I am currently considering a trip to Australia in 2011, visiting as many locations to hold workshops as I can. More than one workshop may be held in the Melbourne area but I’m looking for suitable venues in other locations and states too. See below for details.

Co-Organiser details

The requirements are quite simple: a suitable venue, about 20 attendees, and a base to which I can ship supplies (workshop packs, pre-prepared line drawing etc — you could fit the whole lot into a suitcase!).

The venue need not be any art-related place. I use a village hall here in the North Yorkshire that has good light, a kitchen, plentiful parking, disabled access and toilets, and sufficient tables and chairs. A church hall or community hall would do too, or a hotel with a conference room (although they can be expensive).

Workshops would be either 2-day or 3-day, probably 10am – 5pm.

I need about 20 (maximum 25) attendees to make the workshop viable. Maybe you belong to a local art group and know of other groups you can approach? Would your local newspaper be interested in running an editorial piece on the event? This local knowledge is invaluable – you know things I cannot possibly find out from the UK.

I’m not expecting anyone to have to spend money – if, for example, posters or flyers are required for display in local art stores, I’ll arrange that from here or pay for you to do it locally.

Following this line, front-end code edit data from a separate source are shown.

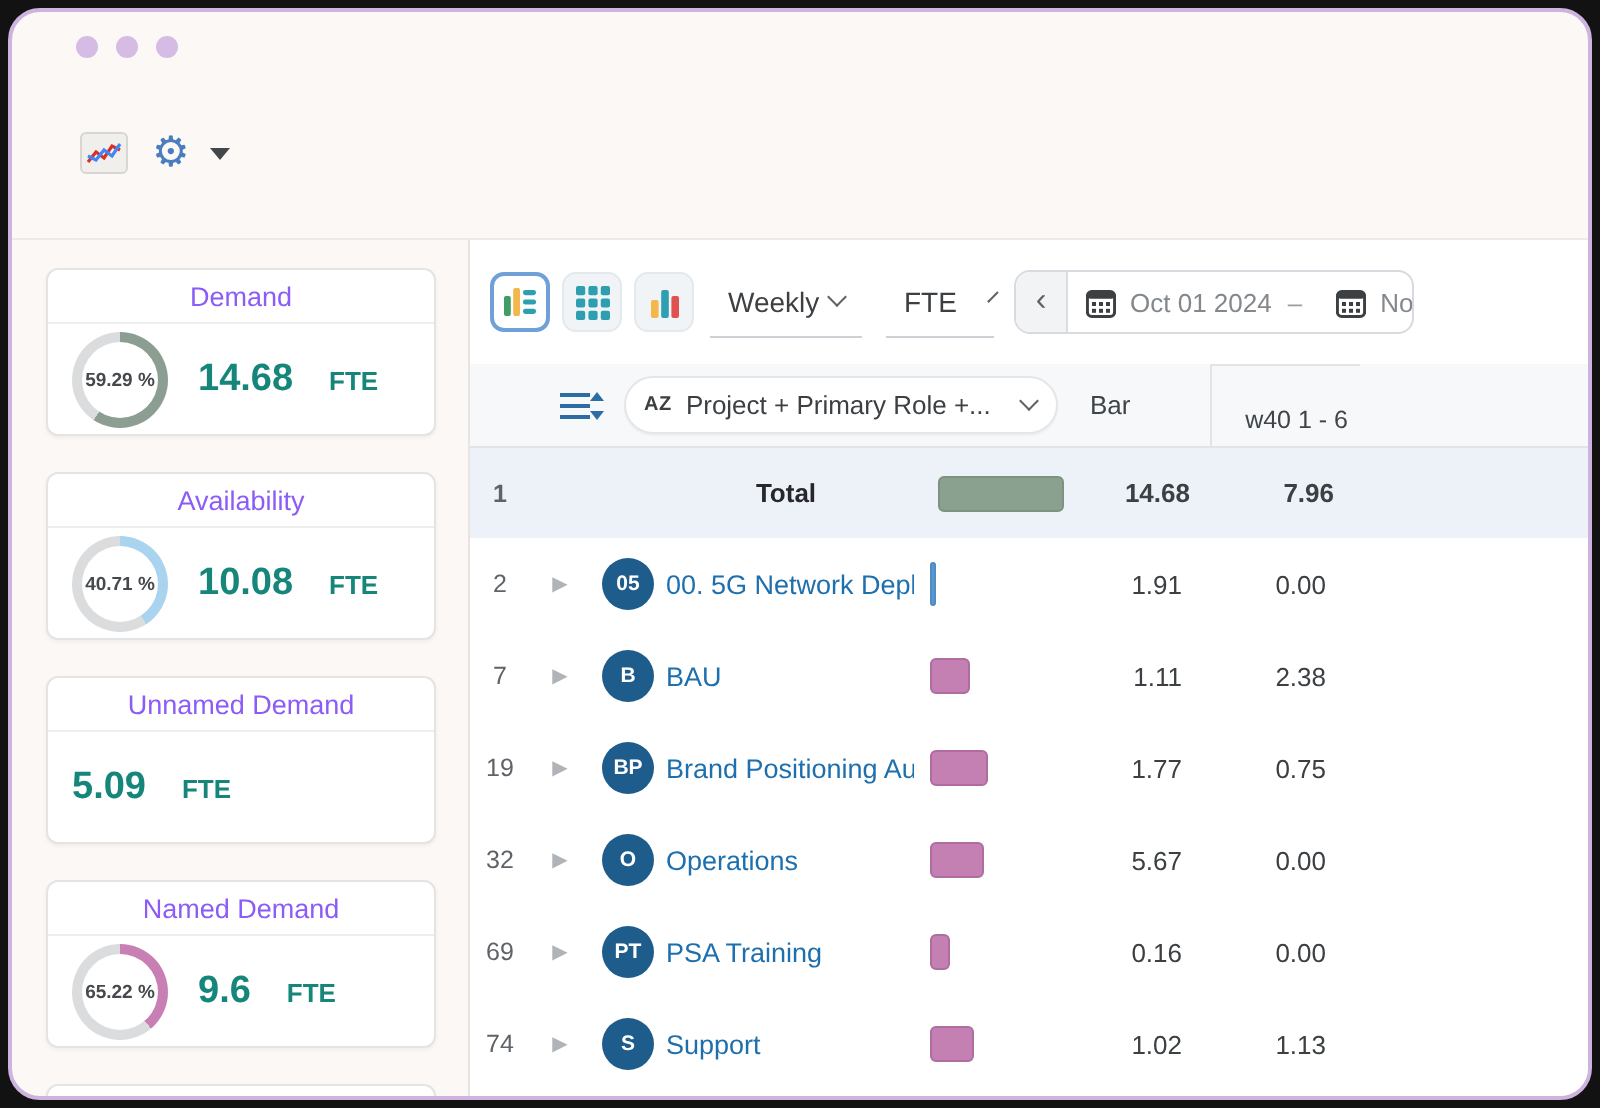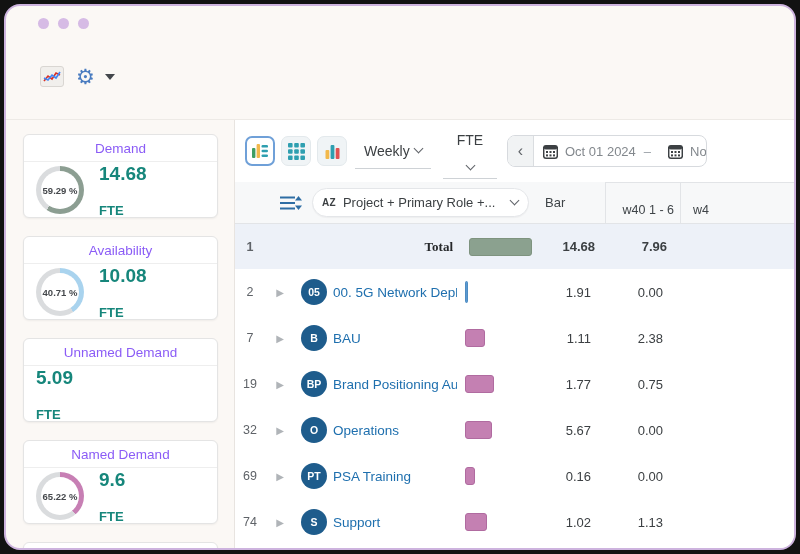--- a/index.html
+++ b/index.html
@@ -37,7 +37,7 @@
   .donut-hole { width:38px; height:38px; border-radius:50%; background:#fff; display:flex;
                 align-items:center; justify-content:center; font-size:9.5px; font-weight:bold;
                 color:#45484c; white-space:nowrap; }
-  .fte { display:flex; align-items:baseline; gap:18px; color:#16867b;flex-direction:column; }
+  .fte { display:flex; align-items:baseline; gap:18px; color:#16867b; }
   .fte .val { font-size:19px; font-weight:bold; }
   .fte .unit { font-size:13px; font-weight:bold; }
   .card.partial { height:18px; margin-bottom:0; }

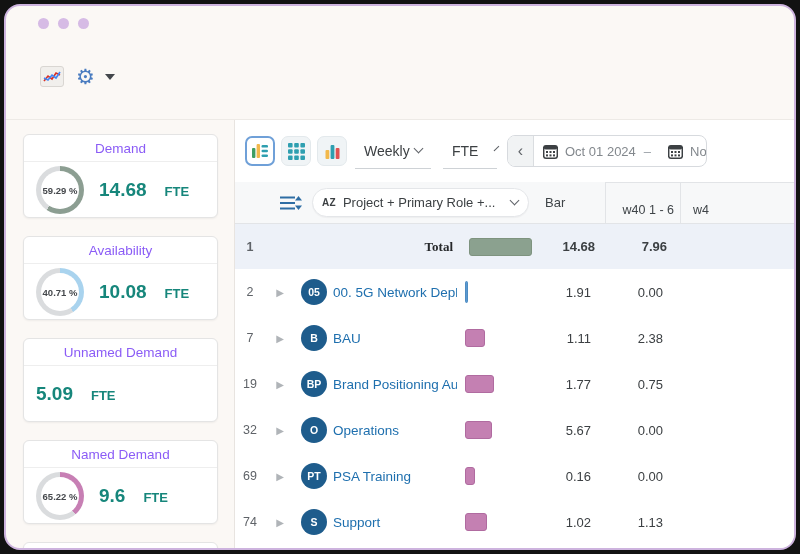--- a/index.html
+++ b/index.html
@@ -284,7 +284,6 @@
         </div>
         <div class="gh-bar" data-interactable="true">Bar</div>
         <div class="gh-week" data-interactable="true">w40 1 - 6</div>
-        <div class="gh-rest" data-interactable="true">w4</div>
       </div>
 
       <div class="trow total" data-interactable="false">

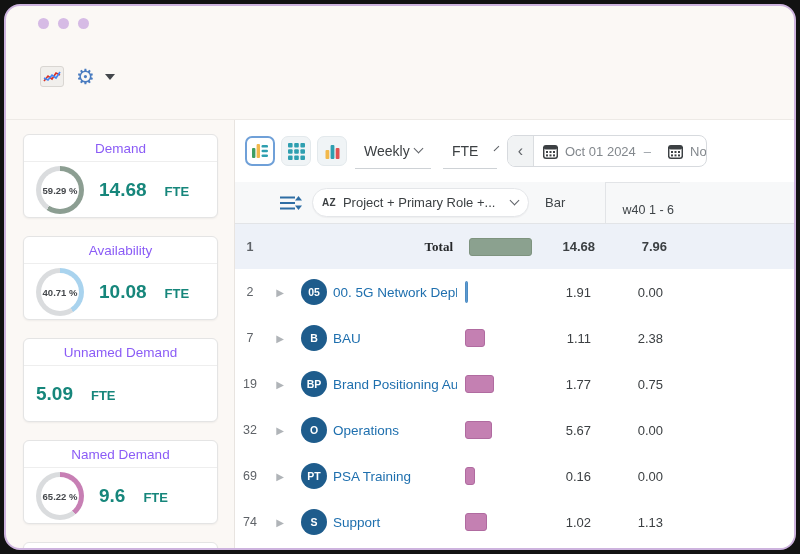--- a/index.html
+++ b/index.html
@@ -97,7 +97,7 @@
            font-size:10.5px; font-weight:bold; display:flex; align-items:center; justify-content:center; }
   .c-name { flex:1; min-width:0; font-size:13.5px; font-weight:500; color:#1e6fae;
             white-space:nowrap; overflow:hidden; text-decoration:none; }
-  .c-name.total-label { color:#26282b; font-weight:bold; text-align:right; padding-right:8px; font-size:13px;font-family:Liberation Serif, serif; }
+  .c-name.total-label { color:#26282b; font-weight:bold; text-align:center; padding-right:8px; font-size:13px; }
   .c-bar { width:76px; flex:none; display:flex; align-items:center; padding-left:8px; }
   .bar { border-radius:3px; }
   .c-val { width:62px; flex:none; text-align:right; padding-right:4px; }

I’ll give all the support you need, such as circulating the workshop through my mailing lists, advertising on my websites and blog, paying venue deposits and so on. I will also advertise the workshop on other websites, such as the SAA website where I’m a Professional Associate, which has quite a few American and other foreign members, and on my own Starving-Artists site and at (both of which have an international membership). In brief, I’ll do everything I can to attract attendees and help in all other respects too.